Master of Disguise
Like an octopus, the tidepool sculpin, Oligocottus maculatus, can change color to blend with its background. The sculpin's chameleon skills are slow and subtle compared to the quick-change artistry of an octopus, which flashes color in a fraction of a second, allowing it to instantly vanish. Nevertheless, the sculpin is a master of disguise. This fish that hunts tiny invertebrates in tidepools and avoids birds and larger fish can change costumes to match a broad palette of colors, from the tan of sand (top photo) to the pink of coralline algae (bottom photo).
A swirl of sand betrays the presence of camouflaged sculpins when they dart away from creatures creeping toward their tidepool. If a great blue heron happens to be hunting in the tidelands when a sculpin stirs the sand, the fish might disappear in the bird's dagger beak.

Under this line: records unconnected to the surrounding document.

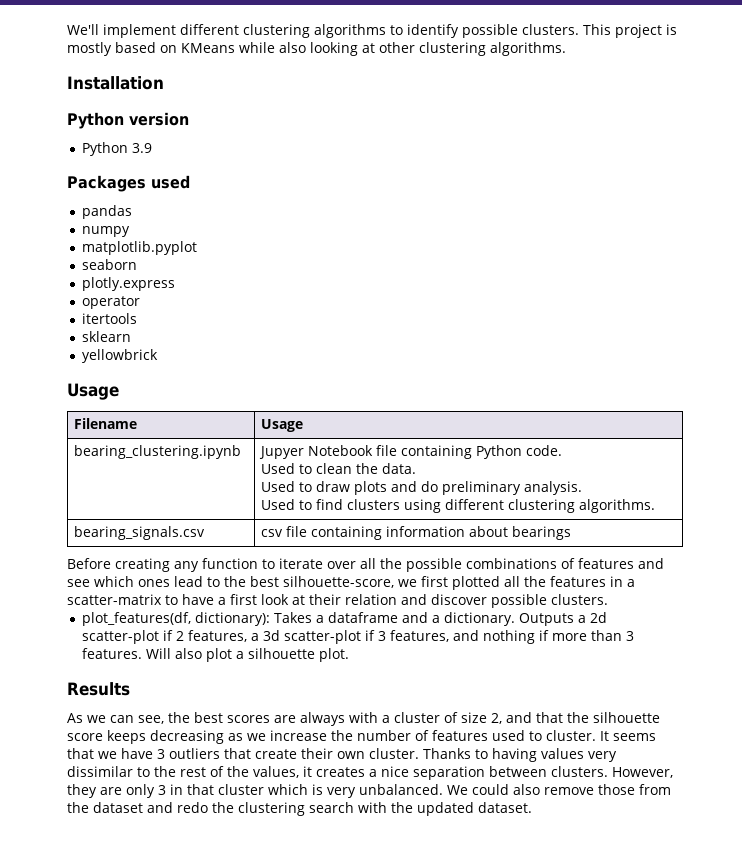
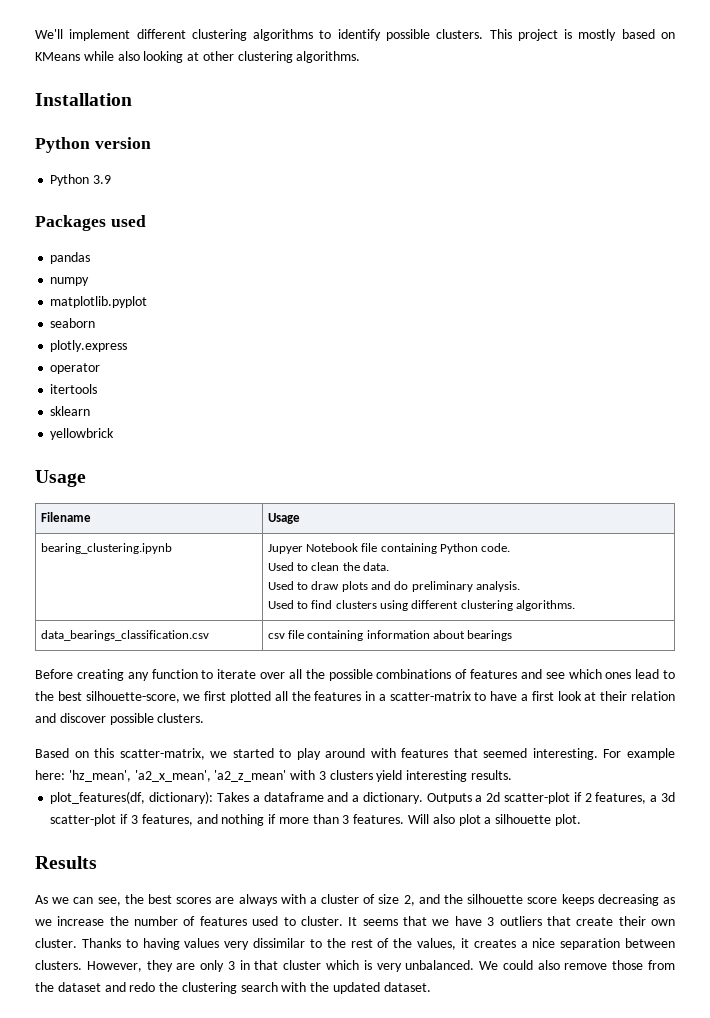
[73,526,205,540] bearing_signals.csv -> [40,630,209,641] data_bearings_classification.csv
(608, 599) none -> [35,748,675,760] [35,770,513,782] // Based on this scatter-matrix, we started to play around with features that seemed interesting. For example here: 'hz_mean', 'a2_x_mean', 'a2_z_mean' with 3 clusters yield interesting results.
[536,712,563,723] that -> (440, 899) none

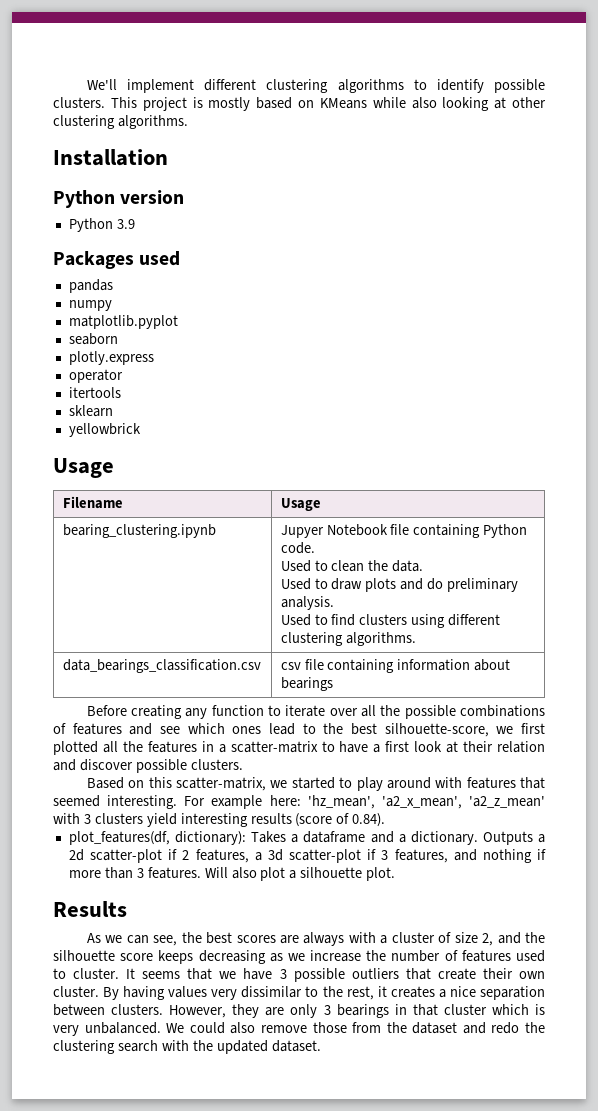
[471,770,513,780] results. -> [250,813,386,827] results (score of 0.84).
(495, 921) none -> [293,968,345,982] possible
[81,938,138,948] Thanks to -> [103,987,120,1000] By
[350,938,456,950] rest of the values, -> [346,986,374,1000] rest,
(235, 965) none -> [336,1004,389,1018] bearings

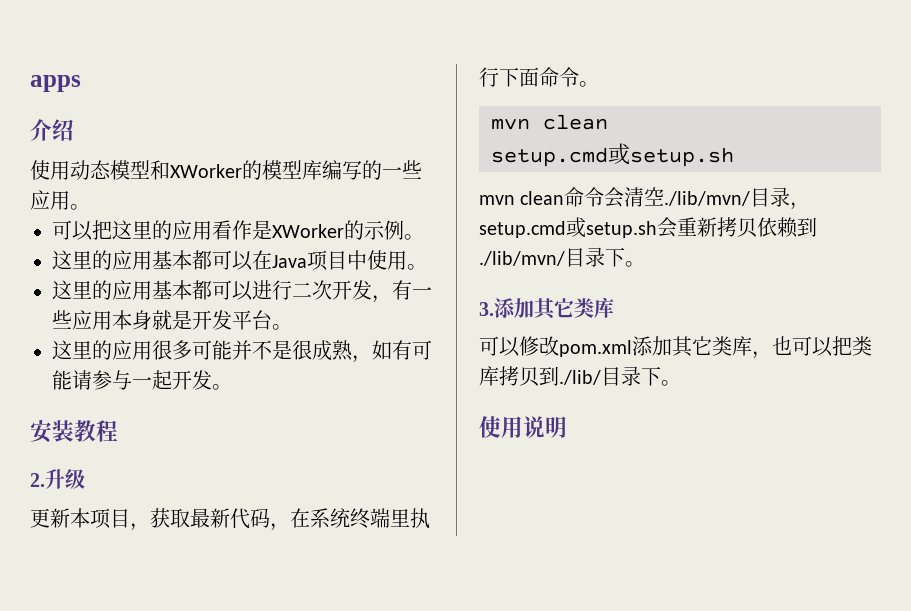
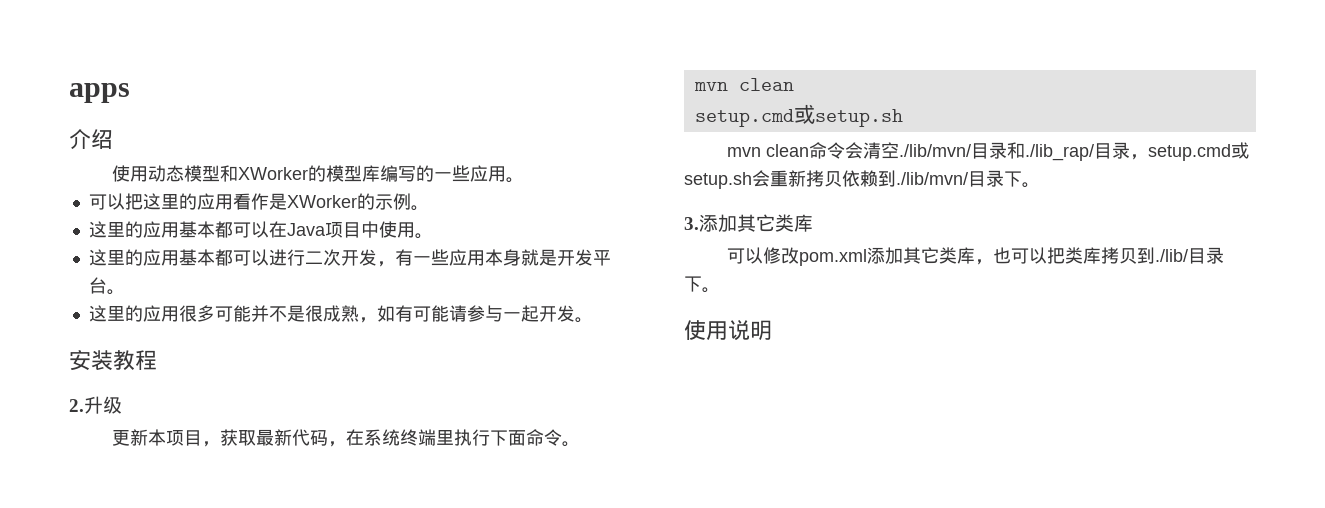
(791, 197) none -> [1006,142,1130,161] 和./lib_rap/目录

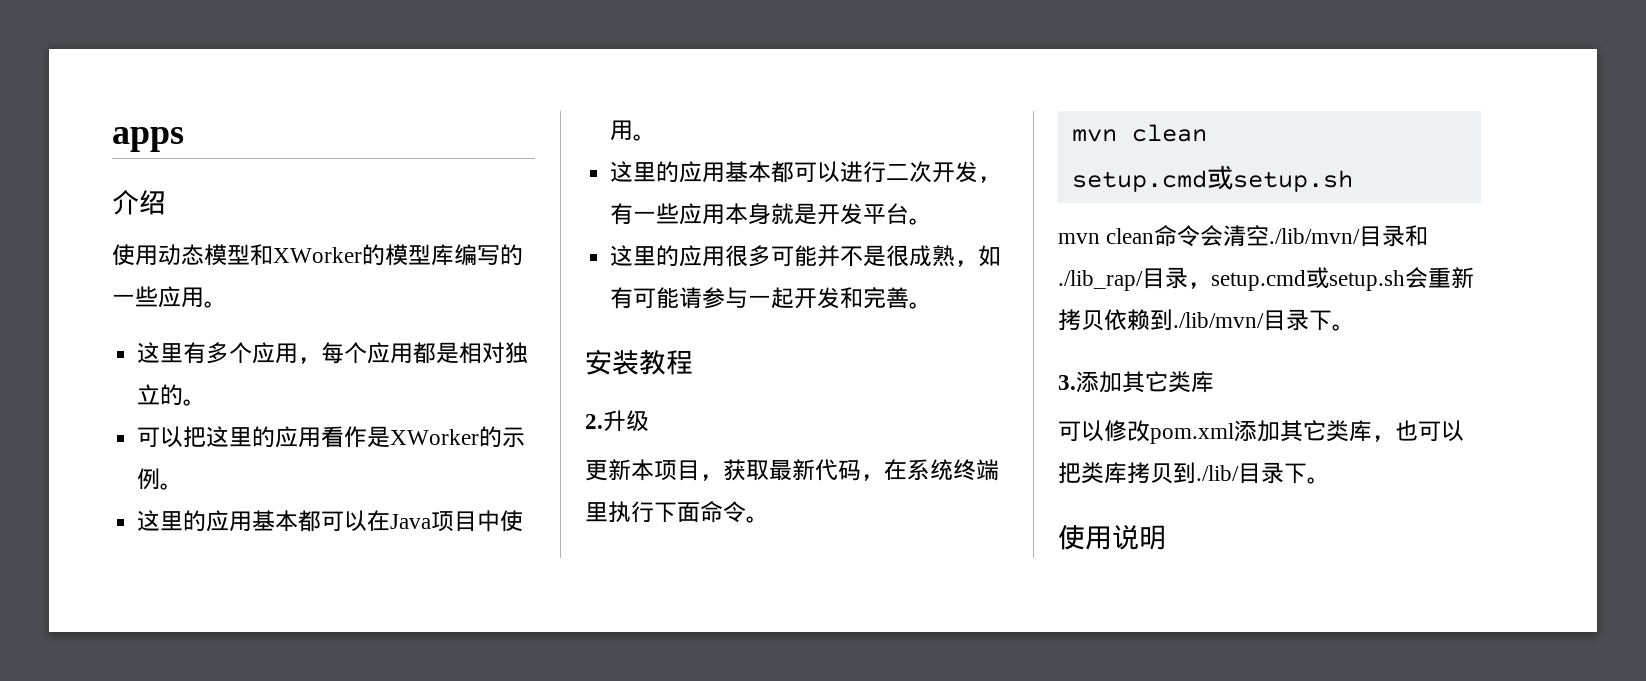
(524, 180) none -> [137,342,529,364] [137,384,207,406] // 这里有多个应用，每个应用都是相对独立的。
(575, 313) none -> [840,287,910,309] 和完善

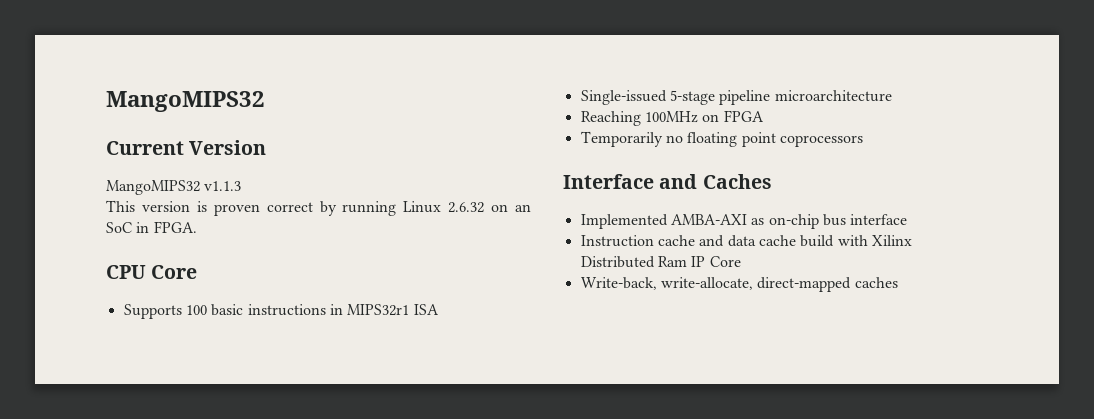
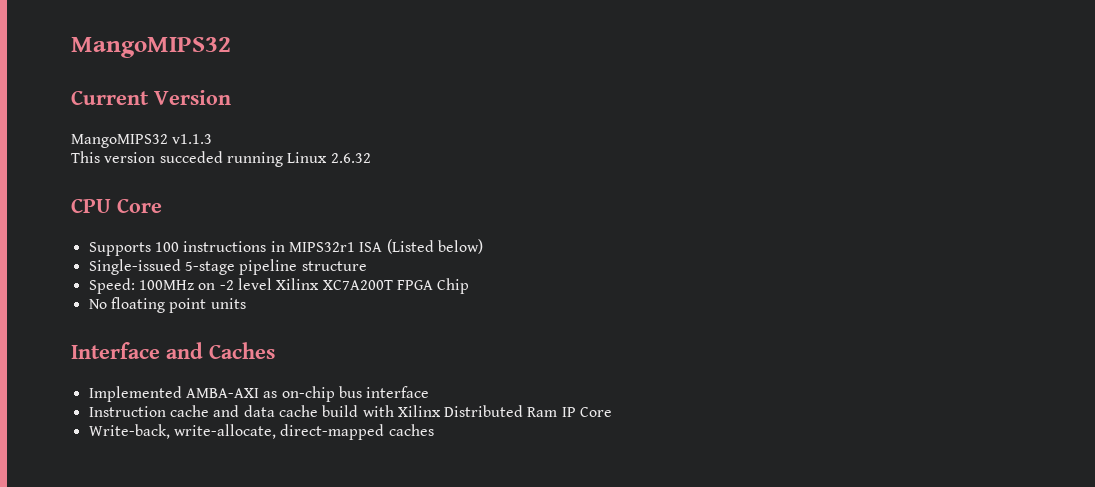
[196,201,337,216] is proven correct by -> [159,151,223,163] succeded
[491,204,531,212] [106,221,197,233] on an SoC in FPGA. -> (371, 158) none
[211,304,244,316] basic -> (179, 247) none
(439, 309) none -> [386,239,483,254] (Listed below)
[774,90,892,102] [580,111,720,126] microarchitecture // Reaching 100MHz on -> [301,261,367,271] [88,278,393,294] structure // Speed: 100MHz on -2 level Xilinx XC7A200T
[580,131,683,147] // Temporarily no -> [437,278,470,294] [88,299,107,309] Chip // No
[779,135,863,147] coprocessors -> [210,298,246,309] units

When sculpins scatter at my approach, I stand still and wait for them to settle. I like to watch the fish blend into the bottom of their pool, disappearing amid rocks or sand or algae, where these ambush predators remain immobile till tiny creatures wander past.
Sculpins snatch worms, crabs, shrimp--whatever will fit in their mouths--with explosive motion. Then they settle back to the bottom of a pool, where their shifting colors conceal them from both predators and prey.